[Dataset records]
┄┄┄┄┄┄┄┄┄┄┄┄┄┄┄┄┄┄┄┄
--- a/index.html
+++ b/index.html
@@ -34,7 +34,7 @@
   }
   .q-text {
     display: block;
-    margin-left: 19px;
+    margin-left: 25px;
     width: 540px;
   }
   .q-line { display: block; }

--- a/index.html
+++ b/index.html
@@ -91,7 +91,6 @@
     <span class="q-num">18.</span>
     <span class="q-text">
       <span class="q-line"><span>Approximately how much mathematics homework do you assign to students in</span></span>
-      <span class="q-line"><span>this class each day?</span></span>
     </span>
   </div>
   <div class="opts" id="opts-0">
┄┄┄┄┄┄┄┄┄┄┄┄┄┄┄┄┄┄┄┄
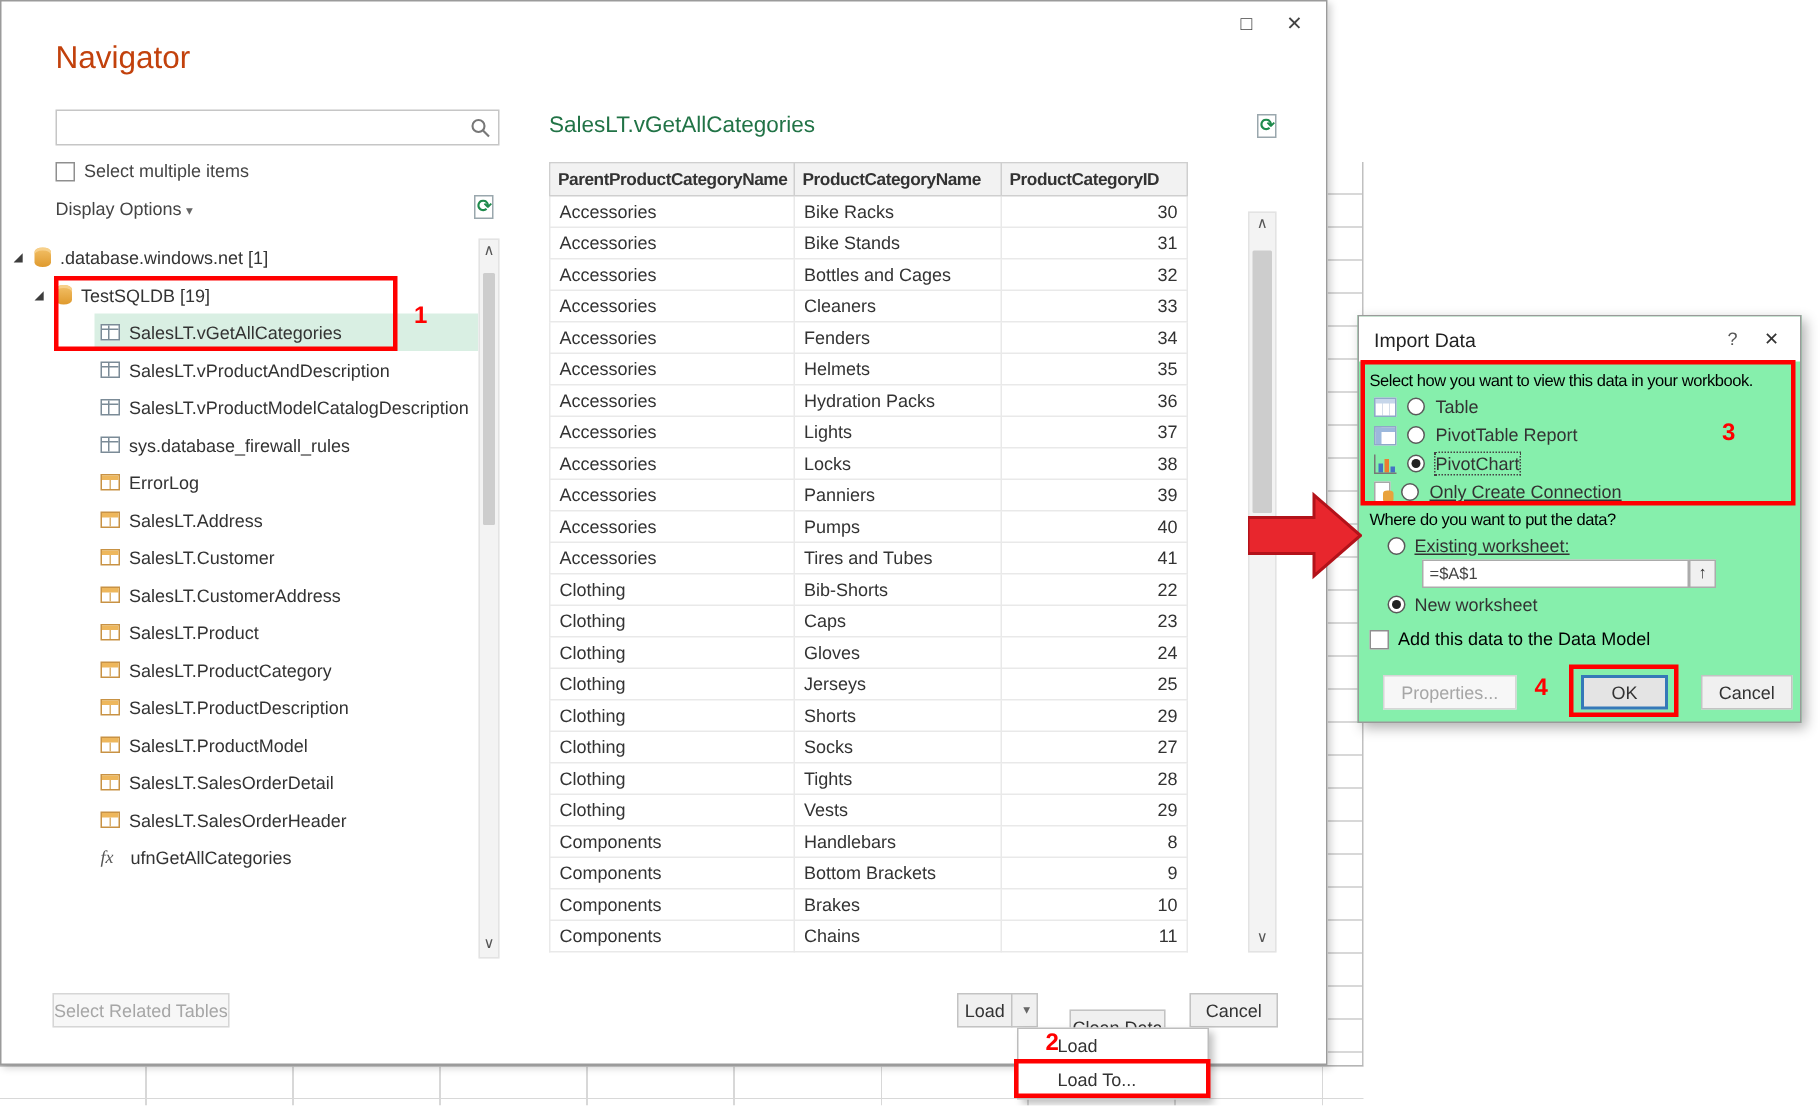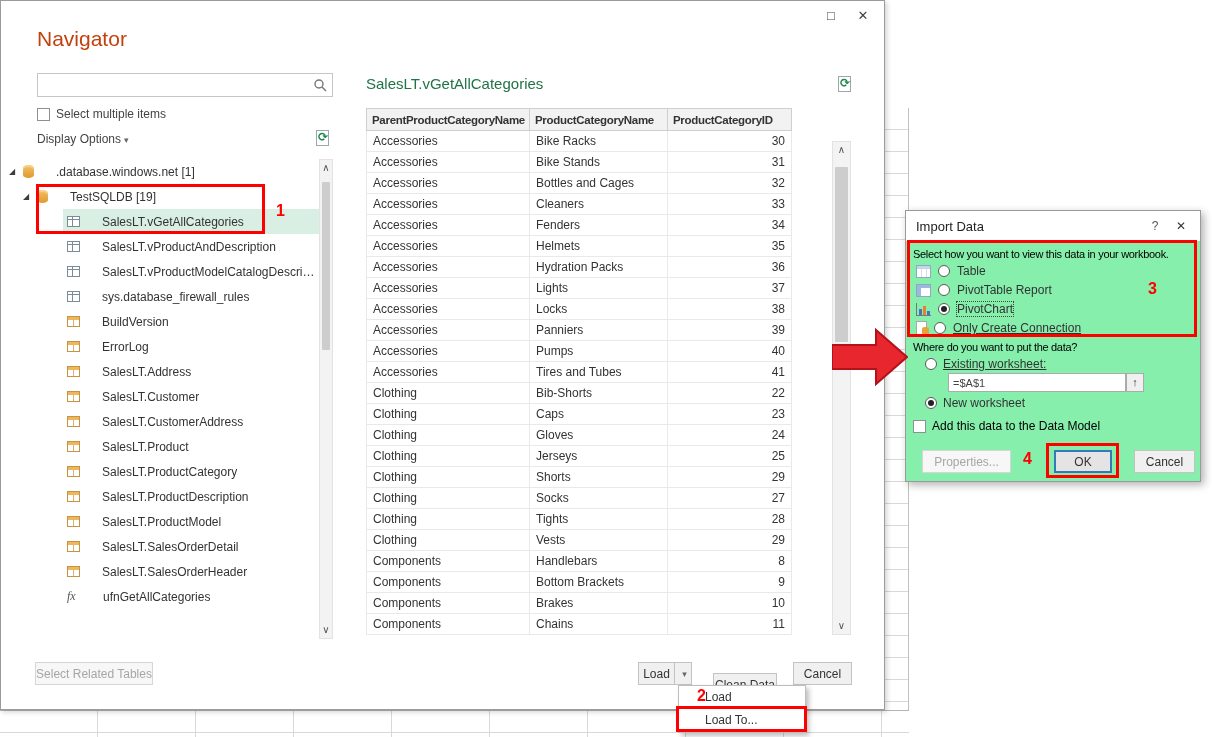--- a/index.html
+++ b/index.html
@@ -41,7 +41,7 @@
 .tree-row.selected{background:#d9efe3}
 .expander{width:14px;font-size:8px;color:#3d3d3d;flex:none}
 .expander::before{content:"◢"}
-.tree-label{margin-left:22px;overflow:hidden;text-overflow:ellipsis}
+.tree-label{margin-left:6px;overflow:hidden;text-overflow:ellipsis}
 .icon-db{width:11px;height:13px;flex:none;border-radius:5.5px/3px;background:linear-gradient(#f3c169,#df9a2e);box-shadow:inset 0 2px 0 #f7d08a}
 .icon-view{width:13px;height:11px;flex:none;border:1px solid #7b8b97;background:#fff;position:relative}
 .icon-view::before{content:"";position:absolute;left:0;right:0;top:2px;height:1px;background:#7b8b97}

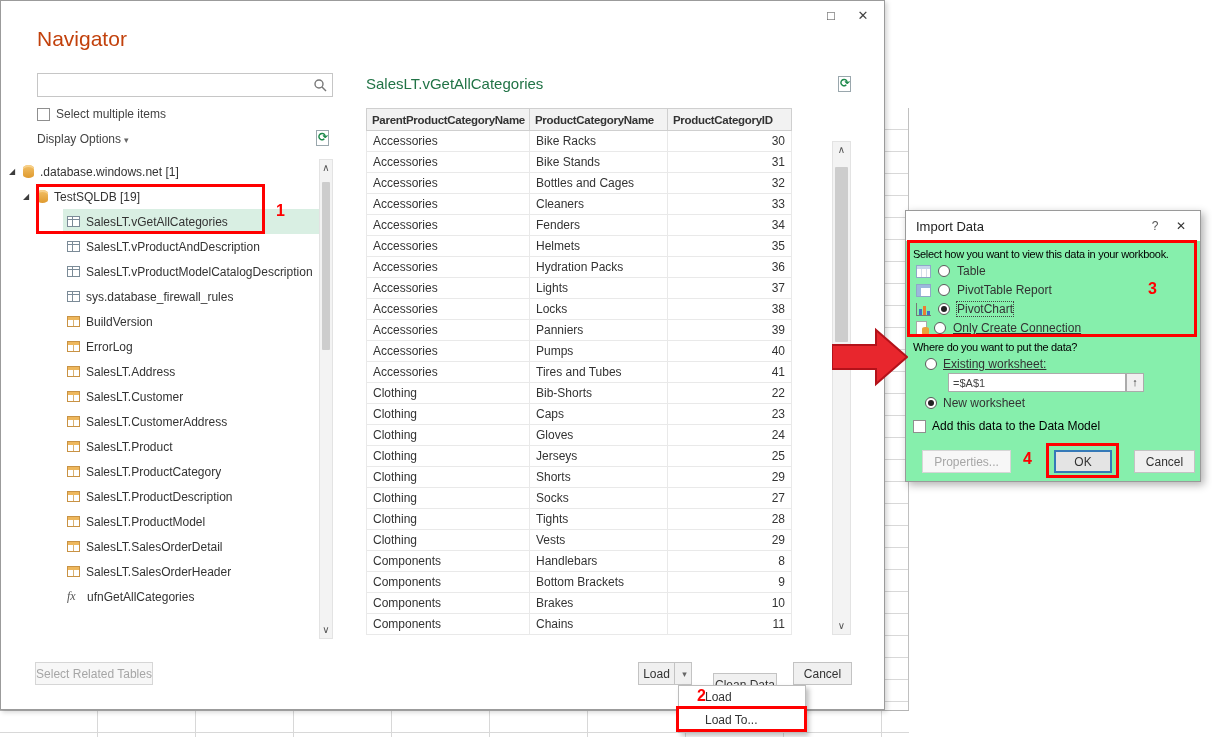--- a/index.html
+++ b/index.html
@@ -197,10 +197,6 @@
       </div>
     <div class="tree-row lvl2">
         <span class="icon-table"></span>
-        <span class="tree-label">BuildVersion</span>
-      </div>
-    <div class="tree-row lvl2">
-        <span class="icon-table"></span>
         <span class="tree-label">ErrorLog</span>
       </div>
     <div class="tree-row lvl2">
┄┄┄┄┄┄┄┄┄┄┄┄┄┄┄┄┄┄┄┄
EXERCISE INSTRUCTIONS:
Take every line above where "text" appears and copy it.

RESPONSE BOX:
   .q-text {
     <span class="q-text">
-.tree-label{margin-left:22px;overflow:hidden;text-overflow:ellipsis}
+.tree-label{margin-left:6px;overflow:hidden;text-overflow:ellipsis}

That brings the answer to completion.